▸ EXERCISE INPUTS
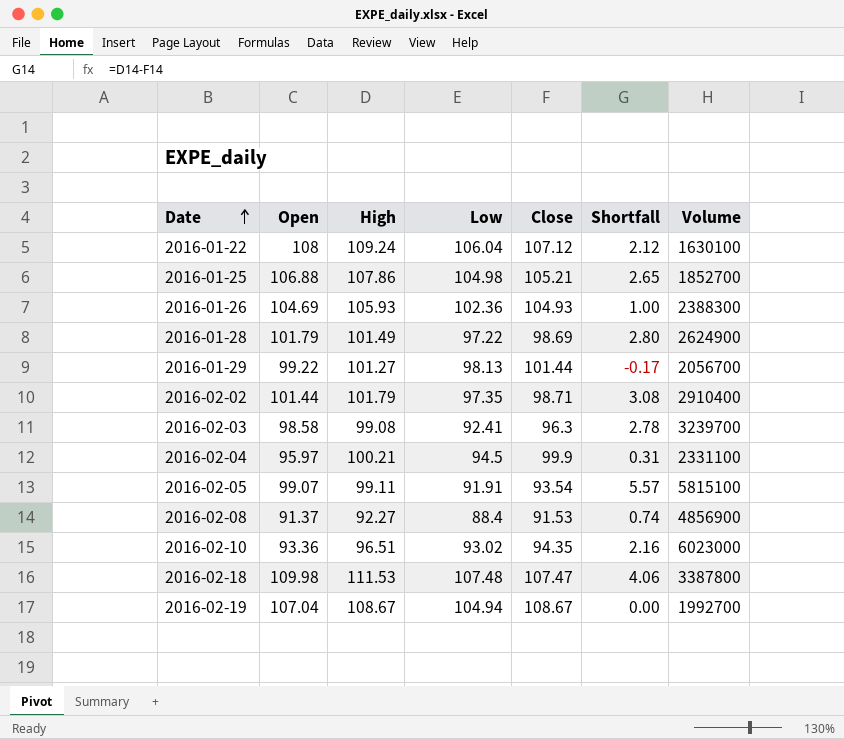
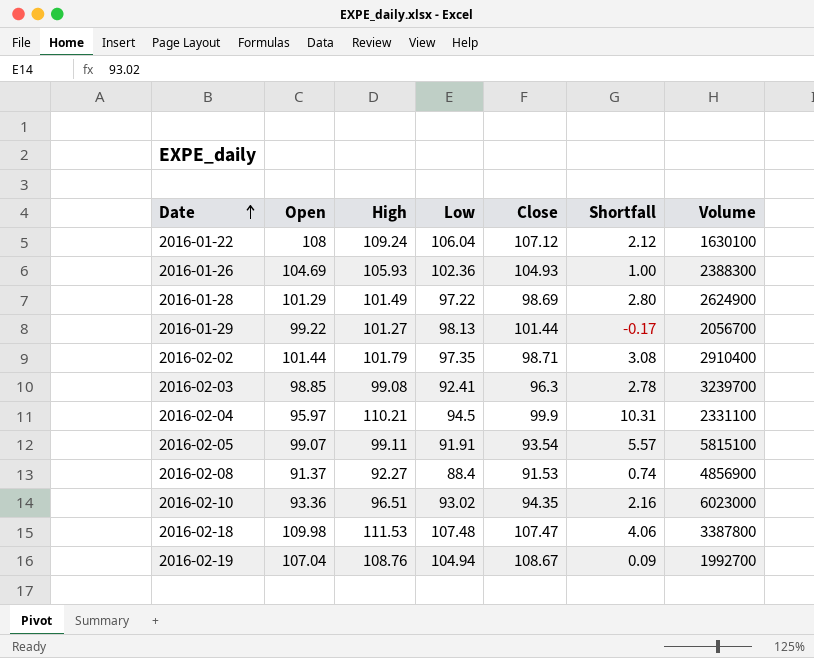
row 2016-01-25: 106.88 | 107.86 | 104.98 | 105.21 | 2.65 | 1852700 -> none
2016-01-28 | Open: 101.79 -> 101.29
2016-02-03 | Open: 98.58 -> 98.85
2016-02-04 | High: 100.21 -> 110.21
2016-02-04 | Shortfall: 0.31 -> 10.31
2016-02-19 | High: 108.67 -> 108.76
2016-02-19 | Shortfall: 0.00 -> 0.09

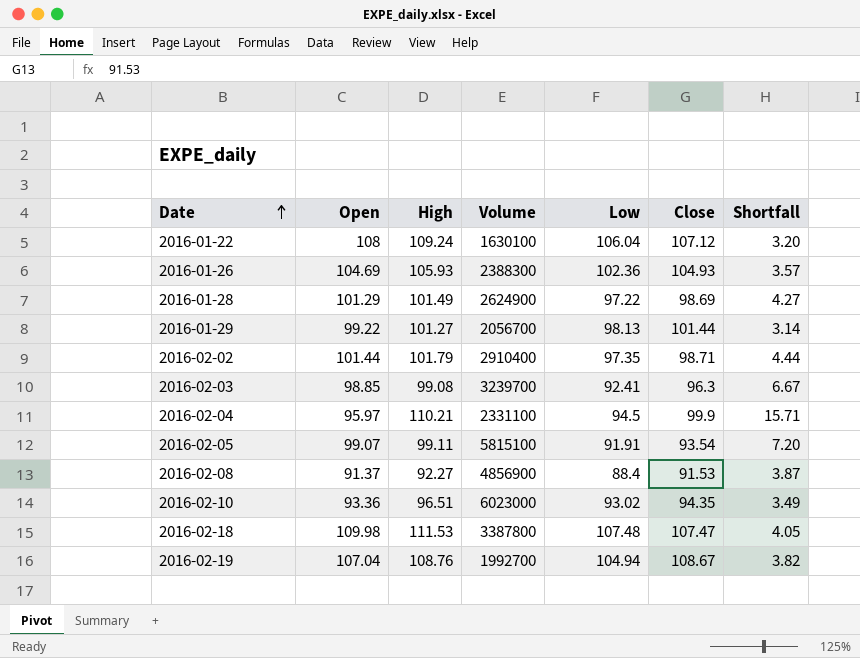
column Volume | position: 7 -> 4
column Shortfall | formula: [High] - [Close] -> [High] - [Low]

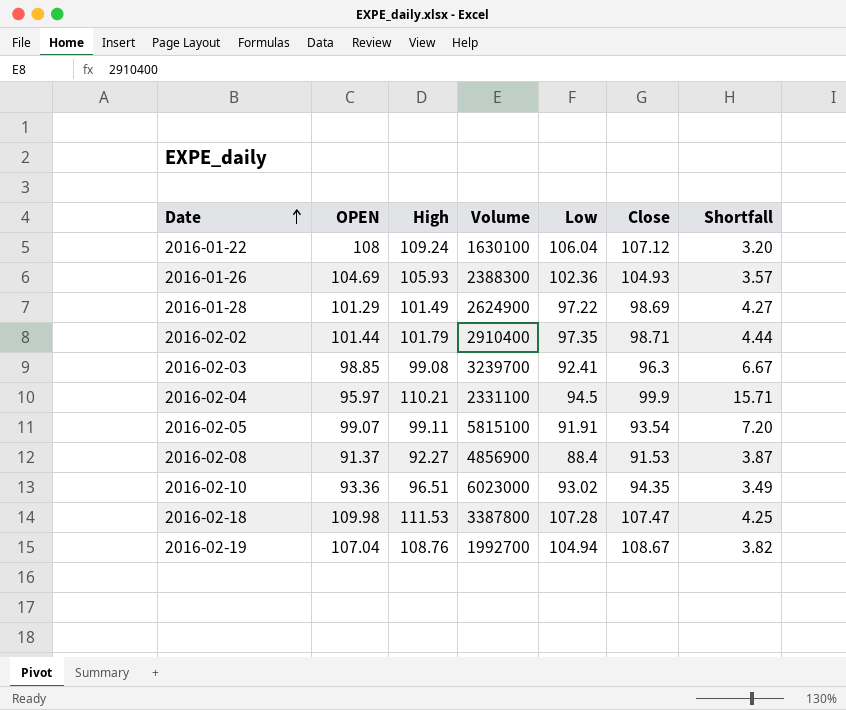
column name: Open -> OPEN
row 2016-01-29: 99.22 | 101.27 | 2056700 | 98.13 | 101.44 | 3.14 -> none
2016-02-18 | Low: 107.48 -> 107.28
2016-02-18 | Shortfall: 4.05 -> 4.25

▸ DIRECTIONS FOR THIS TASK
Leave the pictures out and set down the rest of the listing above exactly.

▸ ANSWER TO THIS EXERCISE
row 2016-01-25: 106.88 | 107.86 | 104.98 | 105.21 | 2.65 | 1852700 -> none
2016-01-28 | Open: 101.79 -> 101.29
2016-02-03 | Open: 98.58 -> 98.85
2016-02-04 | High: 100.21 -> 110.21
2016-02-04 | Shortfall: 0.31 -> 10.31
2016-02-19 | High: 108.67 -> 108.76
2016-02-19 | Shortfall: 0.00 -> 0.09

column Volume | position: 7 -> 4
column Shortfall | formula: [High] - [Close] -> [High] - [Low]

column name: Open -> OPEN
row 2016-01-29: 99.22 | 101.27 | 2056700 | 98.13 | 101.44 | 3.14 -> none
2016-02-18 | Low: 107.48 -> 107.28
2016-02-18 | Shortfall: 4.05 -> 4.25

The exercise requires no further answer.